179 So. 862 | Miss. | 1938

Lead Opinion

This is a proceeding by the appellee for a writ of prohibition, directed to the appellant and the judge of the county court of Leflore county, restraining them from proceeding with an eminent domain case there pending. A temporary writ was issued under section 1510, Code of 1930, and thereafter, on the full hearing, was made final. The petition for the writ submitted to the court the two questions therefor, embraced in section 1510 of the Code, and in addition thereto set forth, in substance, that, after the appellant instituted a proceeding in the county court of Leflore county for the purpose of condemning for municipal purposes property owned by the appellee, a foreign corporation, on the petition of the appellee, and its bond therefor, the case *108 was removed to the federal court for the Delta Division of the Northern District of Mississippi. Afterwards, by a void order of the judge of the Southern District of Mississippi, made in vacation at Yazoo City, Miss., without the territorial limits of the Northern District, the case was attempted to be remanded to the county court, which court was about to proceed with the trial therefor. The court below declined to consider the evidence as to the removal and remand of the case, but awarded the writ for other reasons. The reason assigned by the trial judge for not considering this evidence was that, in his opinion, whether or not the case had been remanded was a question for the decision of the federal court. In this he was in error, for, if the order of remand is void, it is of no efficacy, and the case is still pending in the federal court, and the county court of Leflore county is without jurisdiction thereof.

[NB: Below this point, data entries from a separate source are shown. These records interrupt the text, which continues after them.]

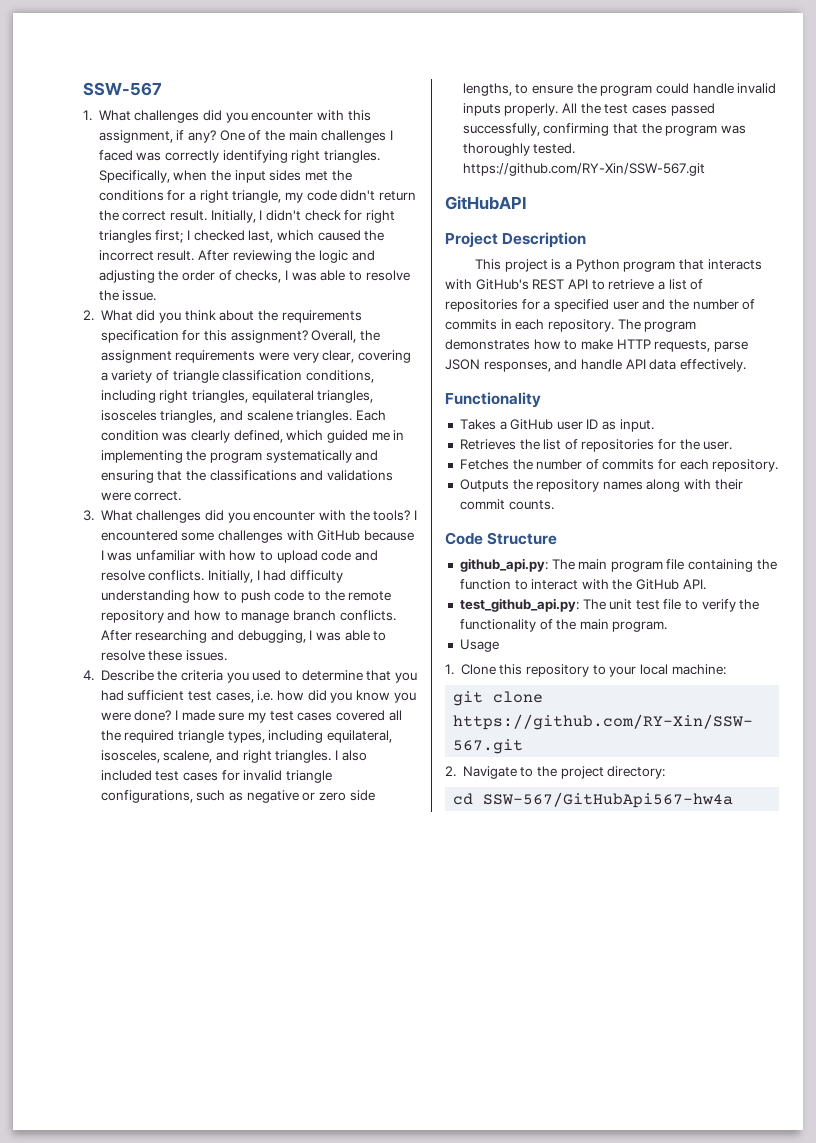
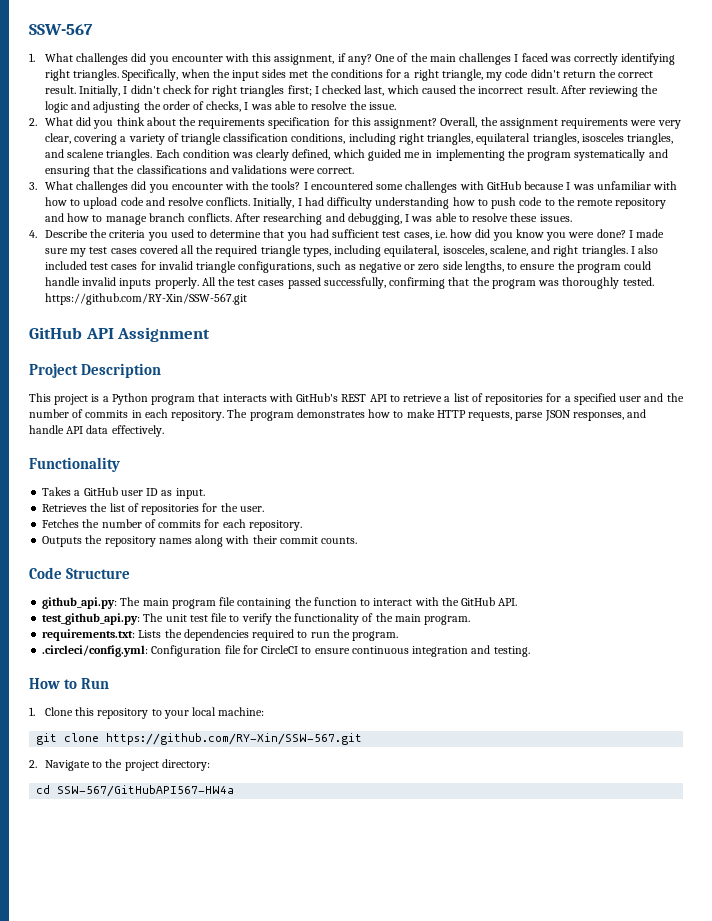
- GitHubAPI
+ GitHub API Assignment
- Usage
+ requirements.txt: Lists the dependencies required to run the program.
+ .circleci/config.yml: Configuration file for CircleCI to ensure continuous integration and testing.
+ How to Run
- cd SSW-567/GitHubApi567-hw4a
+ cd SSW-567/GitHubAPI567-HW4a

Section 22, U.S. Code, title 28, 28 U.S.C.A. section 22, provides for the designation and assignment of a district judge to sit temporarily in another district than his own. On January 7, 1935, the Honorable Nathan P. Bryan, Senior Circuit Judge for the Fifth Federal Circuit, made an order by which he designated and appointed "the Honorable Edwin R. Holmes United States District Judge for the Southern District of Mississippi, to hold the District Court of the United States for the Northern District of Mississippi, in place of or in aid of the judge of said District, and to have and exercise within said District the same powers that are vested in the judge thereof, pursuant to statutes in such case provided, for the period beginning from the date hereof, and ending December 31, 1935, both inclusive." On August 12, 1935, Judge Holmes, in vacation at Yazoo City, Miss., without the territorial limits of the Northern District, on a petition presented to him therefor, made an order remanding the case to the county court of Leflore county. The third paragraph of section 22, *109 U.S. Code, title 28, 28 U.S.C.A. section 22 is as follows: "Any designated and assigned judge who has held court in another district than his own shall have power, notwithstanding his absence from such district and the expiration of the time limit in his designation, to decide all matters which have been submitted to him within such district, to decide motions for new trials, settle bills of exceptions, certify or authenticate narratives of testimony, or perform any other act required by law or the rules to be performed in order to prepare any case so tried by him for review in an appellate court; and his action thereon in writing filed with the clerk of the court where the trial or hearing was had shall be as valid as if such action had been taken by him within that district and within the period of his designation."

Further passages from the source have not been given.